Reiner Kulti shrugged like ‘oh, my ACL took a long time to heal’ was reason enough to explain why he hadn’t played his beloved sport in two years. He wasn’t fooling me. He still loved it. You didn’t give up a great love so easily. I could tell by the look in his arrogant eyes when he watched the team. He looked at some players like they were complete pieces of crap he wished he could shake until they got things right. You didn’t look like that unless you still cared.

He wasn’t fooling me.

“That took what? Six months? Eight months?” I asked, blinking at him slowly.

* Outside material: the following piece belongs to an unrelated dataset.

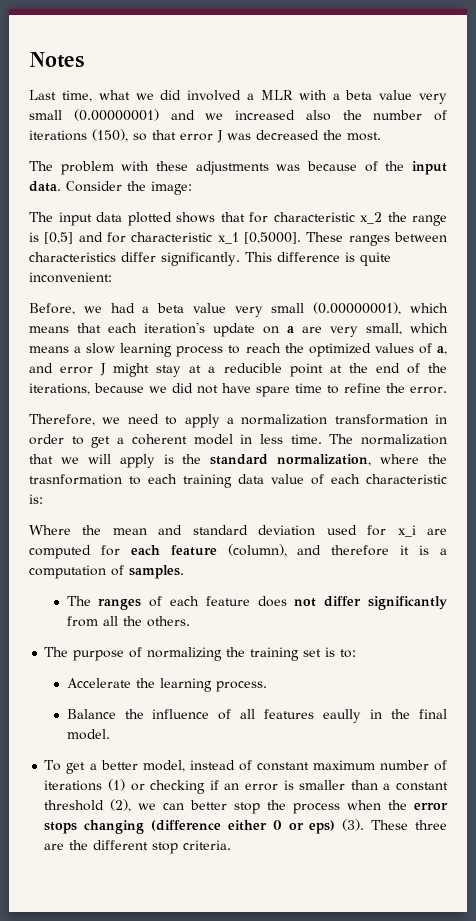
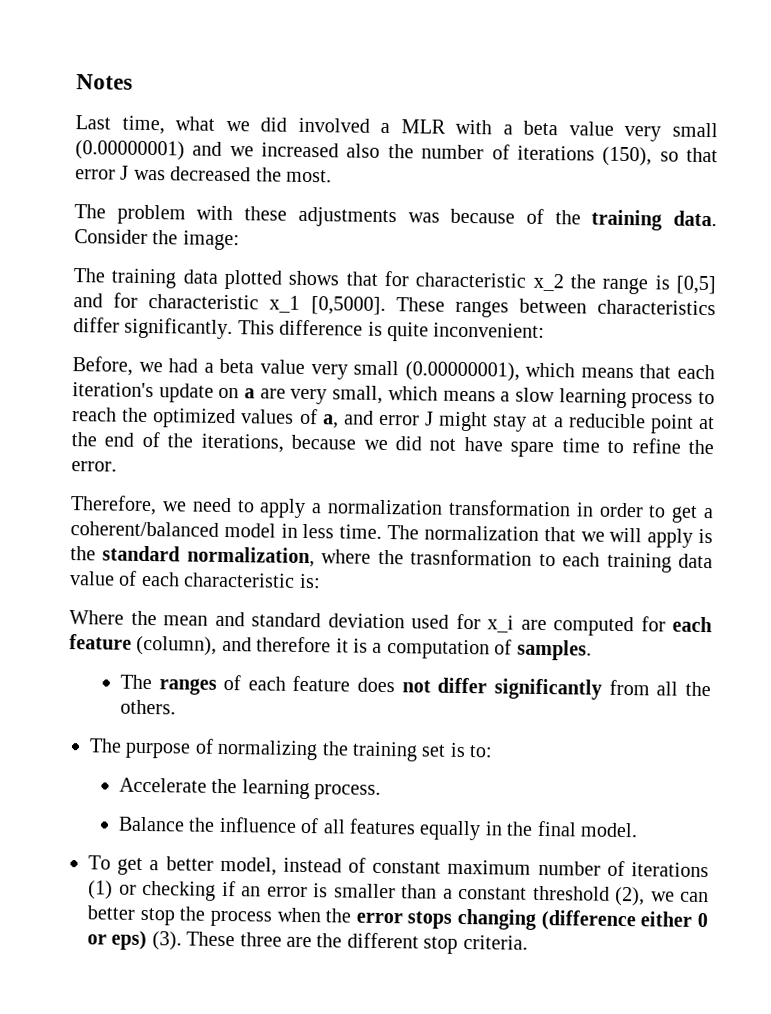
[412,161,448,175] input -> [591,209,663,231] training
[58,212,92,226] input -> [111,268,177,289] training
[131,434,187,445] coherent -> [70,521,219,537] coherent/balanced
[323,709,362,723] eaully -> [419,820,482,841] equally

When he said, “It hasn’t completely healed,” it was proof enough for me he was full of shit. He didn’t strike me as the type to want to make a big deal about his injuries.

So I said something I would have said to any other player I had a decent relationship with—he didn’t exactly count—“Bullshit.”

“Excuse me?”

I laughed. “That’s bullshit. Your knee still hurts? Come on. Do I look like I was born yesterday? I’ve been in some sort of pain since I was sixteen, and I’m sure you have been too.” I shook my head and laughed again before focusing back on the road. “Jeez. Next time tell me to mind my own business instead of telling me something so ridiculous.”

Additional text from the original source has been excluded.